- What you are asked to do -
Where a line below holds the string "relative", count it; then give the total without any other words.

- Data listing -
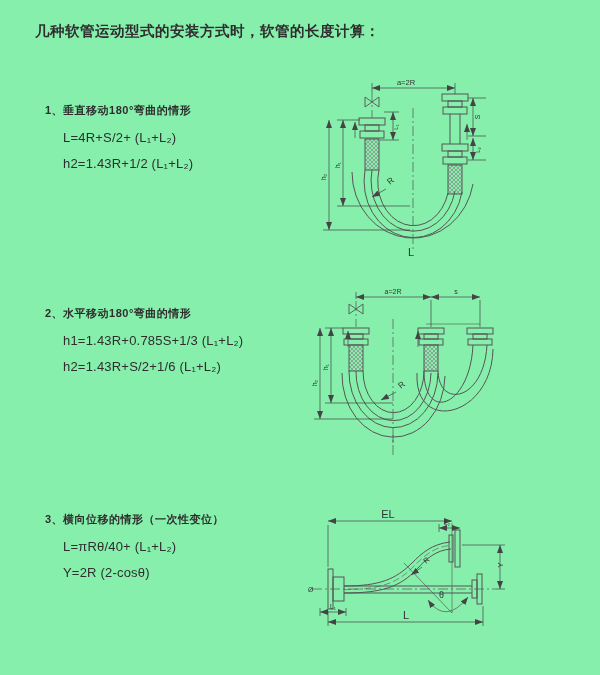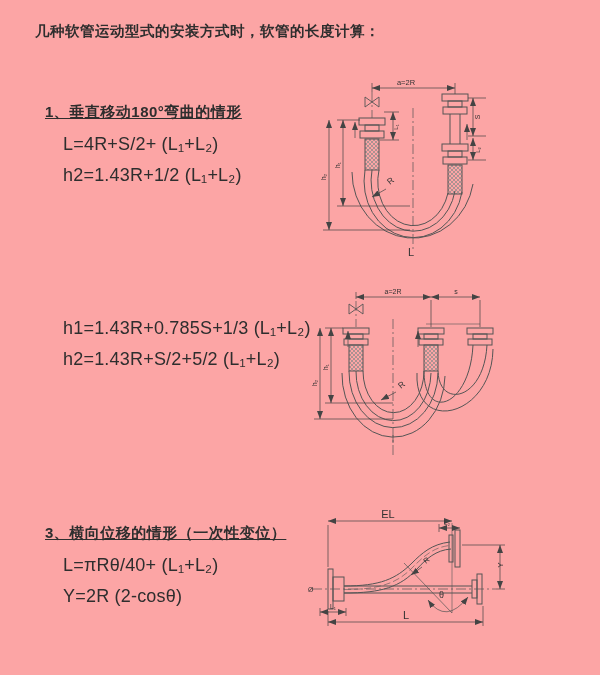--- a/index.html
+++ b/index.html
@@ -4,7 +4,7 @@
 <style>
   html,body{margin:0;padding:0;background:#ffffff;}
   .page{
-    position:relative;width:600px;height:675px;background:#fca5a5;
+    position:relative;width:600px;height:675px;background:#86efac;
     font-family:"Liberation Sans","DejaVu Sans",sans-serif;color:#2e2e2e;overflow:hidden;
   }
   .title{position:absolute;left:35px;top:22px;font-size:14.5px;font-weight:700;letter-spacing:.5px;}

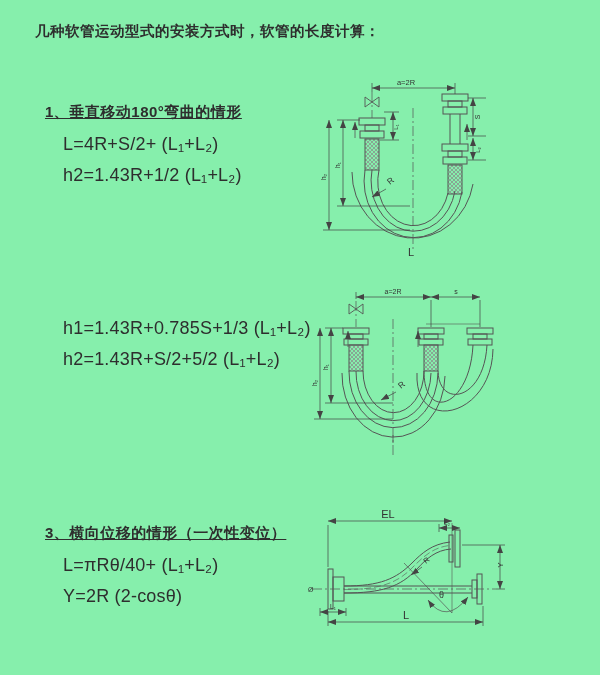--- a/index.html
+++ b/index.html
@@ -9,7 +9,7 @@
   }
   .title{position:absolute;left:35px;top:22px;font-size:14.5px;font-weight:700;letter-spacing:.5px;}
   .sec{position:absolute;left:45px;}
-  .sec .heading{font-size:15px;font-weight:700;letter-spacing:.5px;text-decoration:underline;}
+  .sec .heading{font-size:11px;font-weight:700;letter-spacing:.5px;}
   .sec .formula{margin:13px 0 0 18px;font-size:18px;font-weight:400;letter-spacing:.2px;line-height:1;}
   #sec1{top:103px}
   #sec2{top:306px}

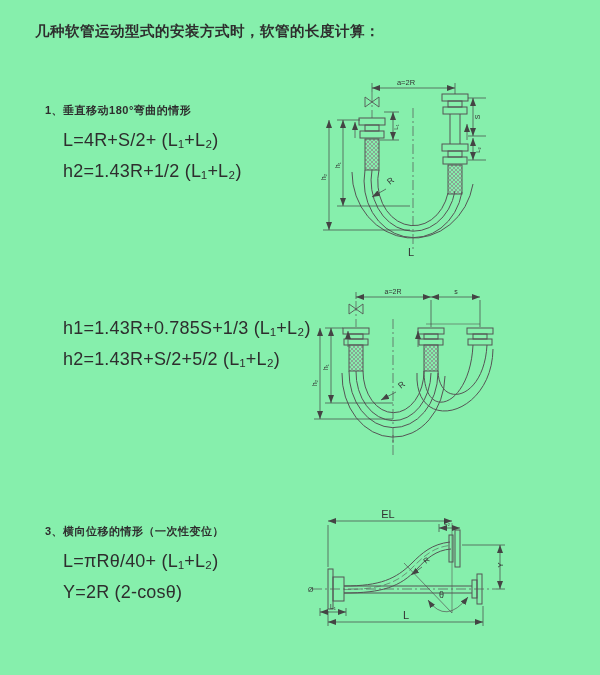--- a/index.html
+++ b/index.html
@@ -10,7 +10,7 @@
   .title{position:absolute;left:35px;top:22px;font-size:14.5px;font-weight:700;letter-spacing:.5px;}
   .sec{position:absolute;left:45px;}
   .sec .heading{font-size:11px;font-weight:700;letter-spacing:.5px;}
-  .sec .formula{margin:13px 0 0 18px;font-size:18px;font-weight:400;letter-spacing:.2px;line-height:1;}
+  .sec .formula{margin:13px 0 0 18px;font-size:13px;font-weight:400;letter-spacing:.2px;line-height:1;}
   #sec1{top:103px}
   #sec2{top:306px}
   #sec3{top:524px}

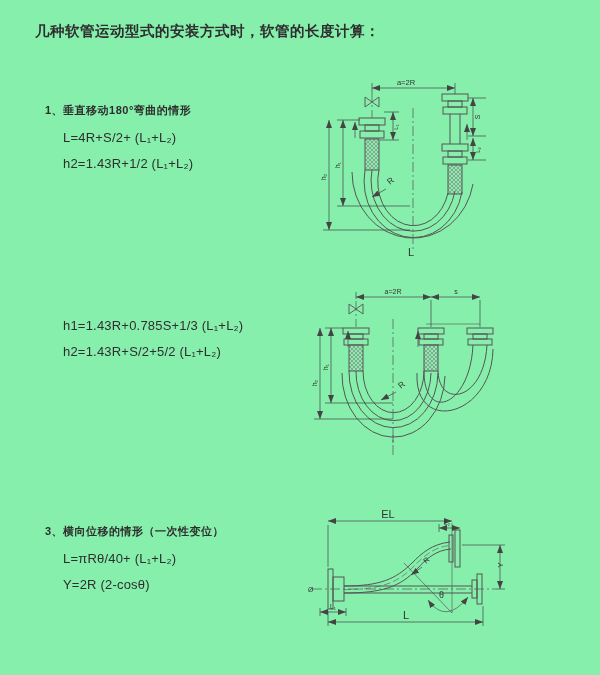--- a/index.html
+++ b/index.html
@@ -34,6 +34,7 @@
   </section>
 
   <section class="sec" id="sec2">
+    <div class="heading">2、水平移动180°弯曲的情形</div>
     <div class="formula">h1=1.43R+0.785S+1/3 (L₁+L₂)</div>
     <div class="formula">h2=1.43R+S/2+5/2 (L₁+L₂)</div>
   </section>

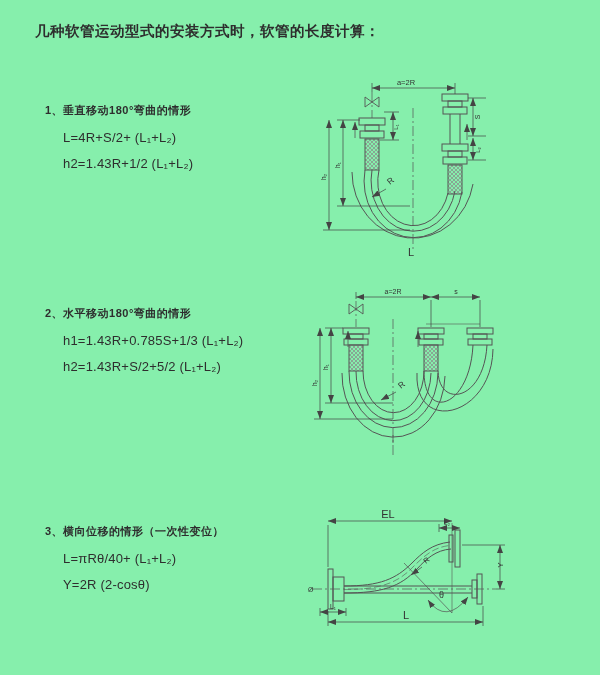--- a/index.html
+++ b/index.html
@@ -36,7 +36,7 @@
   <section class="sec" id="sec2">
     <div class="heading">2、水平移动180°弯曲的情形</div>
     <div class="formula">h1=1.43R+0.785S+1/3 (L₁+L₂)</div>
-    <div class="formula">h2=1.43R+S/2+5/2 (L₁+L₂)</div>
+    <div class="formula">h2=1.43R+S/2+1/6 (L₁+L₂)</div>
   </section>
 
   <section class="sec" id="sec3">

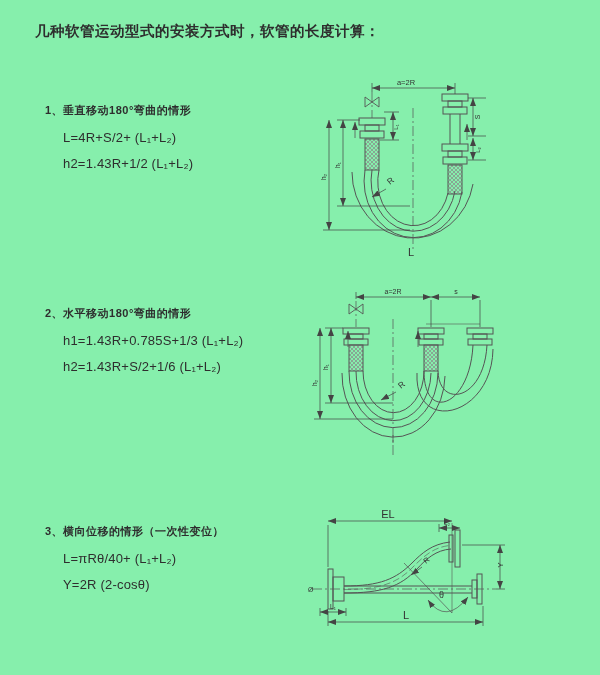--- a/index.html
+++ b/index.html
@@ -13,7 +13,7 @@
   .sec .formula{margin:13px 0 0 18px;font-size:13px;font-weight:400;letter-spacing:.2px;line-height:1;}
   #sec1{top:103px}
   #sec2{top:306px}
-  #sec3{top:524px}
+  #sec3{top:512px}
   .d-svg{position:absolute;}
   #d1{left:310px;top:72px}
   #d2{left:306px;top:283px}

- Answer to this problem -
2